El éxtasis (cut-up n. 104)
          Como un perro bien entrenado, llevo a cabo todos los deberes necesarios para garantizar mi sustento, y me muevo eficientemente realizando las responsabilidades del día. Me he habituado a sonreír ante logros mínimos, o para frustrar amenazas; me siento cómodo, soportando la vida, consciente del hecho de que ciertos alimentos requieren de una mayor masticación respecto a otros. A veces, antes de dormir, vuelvo a pensar en todos los errores que he cometido por instinto, en las intuiciones que se han quedado atrapadas en las telarañas, en mis mejores intenciones contaminadas por las necesidades, por estrecheces que no he sido capaz de prevenir. Me doy cuenta de que mi pasado reciente ha estado pesadamente condicionado por elecciones invisibles, por intercambios perdidos que me han hecho encallar en vías muertas y por las consecuentes reacciones en cadena que esos descuidos han desencadenado. En la duermevela regreso a los lugares de mis accidentes, me veo sentado al borde de un cambio radical que entonces no mostraba todavía ningún síntoma, pero que a partir de allí, poco a poco, me abrumaría. Vuelvo a recorrer las desviaciones en las que me metí sin darme cuenta, acaso por falta de intuición o de experiencia, y que me han traído hasta aquí, a esta vida que no se me parece, que parece ser el fruto de una equivocación.

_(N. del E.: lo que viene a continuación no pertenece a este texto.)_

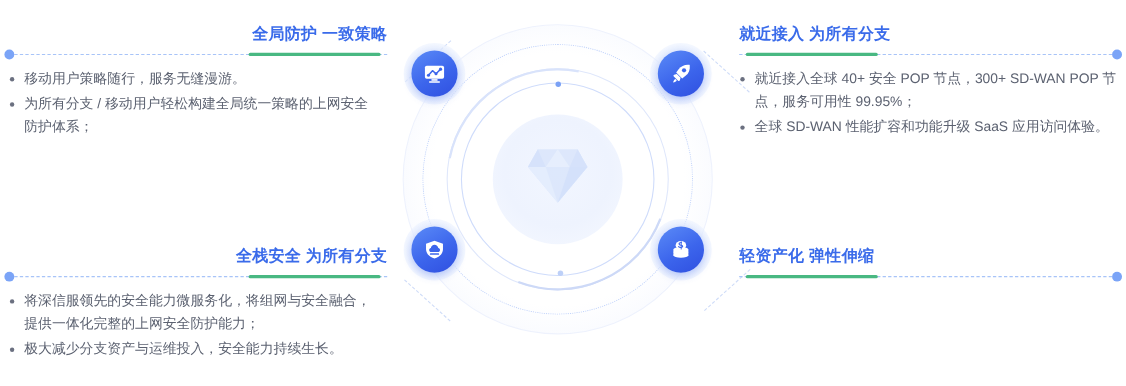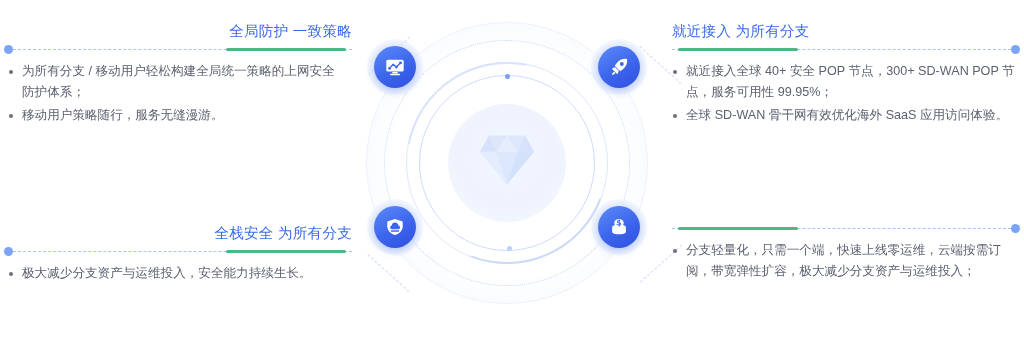--- a/index.html
+++ b/index.html
@@ -135,21 +135,21 @@
     position: absolute;
     width: 344px;
   }
   .panel-tl { left: 8px;   top: 22px;  text-align: right; }
   .panel-tr { left: 672px; top: 22px;  text-align: left; }
   .panel-bl { left: 8px;   top: 224px; text-align: right; }
   .panel-br { left: 672px; top: 224px; text-align: left; }
 
   .panel-title {
     font-size: 14.5px;
-    font-weight: normal;
+    font-weight: bold;
     color: #3a6bea;
     letter-spacing: .3px;
     line-height: 18px;
     white-space: nowrap;
     margin: 0 0 5px 0;
   }
 
   
   .rail {
     position: relative;
@@ -298,52 +298,53 @@
 </div>
 
 <div class="panel panel-tl">
   <div class="panel-title">全局防护 一致策略</div>
   <div class="rail rail-left">
     <div class="dash"></div>
     <div class="accent"></div>
     <div class="end-dot"></div>
   </div>
   <ul class="bullets">
+    <li>移动用户策略随行，服务无缝漫游。</li>
     <li>为所有分支 / 移动用户轻松构建全局统一策略的上网安全防护体系；</li>
-    <li>移动用户策略随行，服务无缝漫游。</li>
   </ul>
 </div>
 
 <div class="panel panel-tr">
   <div class="panel-title">就近接入 为所有分支</div>
   <div class="rail rail-right">
     <div class="dash"></div>
     <div class="accent"></div>
     <div class="end-dot"></div>
   </div>
   <ul class="bullets">
     <li>就近接入全球 40+ 安全 POP 节点，300+ SD-WAN POP 节点，服务可用性 99.95%；</li>
-    <li>全球 SD-WAN 骨干网有效优化海外 SaaS 应用访问体验。</li>
+    <li>全球 SD-WAN 性能扩容和功能升级 SaaS 应用访问体验。</li>
   </ul>
 </div>
 
 <div class="panel panel-bl">
   <div class="panel-title">全栈安全 为所有分支</div>
   <div class="rail rail-left">
     <div class="dash"></div>
     <div class="accent"></div>
     <div class="end-dot"></div>
   </div>
   <ul class="bullets">
+    <li>将深信服领先的安全能力微服务化，将组网与安全融合，提供一体化完整的上网安全防护能力；</li>
     <li>极大减少分支资产与运维投入，安全能力持续生长。</li>
   </ul>
 </div>
 
 <div class="panel panel-br">
+  <div class="panel-title">轻资产化 弹性伸缩</div>
   <div class="rail rail-right">
     <div class="dash"></div>
     <div class="accent"></div>
     <div class="end-dot"></div>
   </div>
   <ul class="bullets">
-    <li>分支轻量化，只需一个端，快速上线零运维，云端按需订阅，带宽弹性扩容，极大减少分支资产与运维投入；</li>
   </ul>
 </div>
 
 </body></html>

          Durante el día todo tiene un sabor completamente diferente y rara vez cedo a pensamientos de este tipo. Las semanas se suceden velozmente, una detrás de otra, y yo me dejo llevar por la corriente, por la routine que dirige mis días, avanzando a lo largo de un recorrido de paradas obligatorias con el piloto automático. Sigo el curso del río, teniendo cuidado de no sobrepasarme, hasta que noto algunas fruslerías que me hacen caer en la lona. No sé por qué, pero a veces la más mínima dificultad es suficiente para desalentarme, para inducirme a desistir, cada obstáculo parece ser la confirmación de un error de raíz, de un proyecto basado en un error. Estas reflexiones truncadas al nacer casi siempre me llevan a la misma conclusión. A una conclusión ventajosa: me digo a mí mismo que, en el fondo, todo cae en el promedio de accidentes ordinarios y muertes diarias insignificantes, partes infinitesimales de mí que mueren en mis apneas, esperanzas perdidas y luego olvidadas, pequeñas isquemias. Llegará el día en que seré suficiente, en que todo será suficiente, totalmente suficiente. Algunas especies animales cambian de sexo espontáneamente cuando se encuentran en un ambiente monosexual. Solamente hay que esperar un poco más y pronto, incluso para mí, llegará el día en que el alivio será permanente, el compromiso se volverá una costumbre, un mecanismo mental perfectamente eficiente, un automatismo, como el latido del corazón.
           

Cronómetro (cut-up n. 151)
          El peso del tiempo que estoy perdiendo me abruma y amplifica mi sentimiento de culpa. Siento la presión de cada hora. En este lapso del día, el ritmo lo marca una muchacha que hace footing alrededor del parque, cronometrando sus tiempos en el circuito. Las pequeñas dimensiones del jardín público en el que nos encontramos ocasionan que vea aparecer su figura repetidas veces, hasta el punto de despertar la sospecha de que puede asumir un papel menos marginal en el curso de la narración. Una sospecha infundada, desde el momento en que su tránsito es un suceso cíclico neutral y carente de significado, como la rotación de los planetas. Cada vez que ella pasa cerca de la banca en la que estoy sentado, me sorprende ocupado en una acción interlocutoria diversa —mirando el mar, hojeando los apuntes que no estoy leyendo, observándola—, una de las tantas declinaciones de esperar un fin en sí mismo.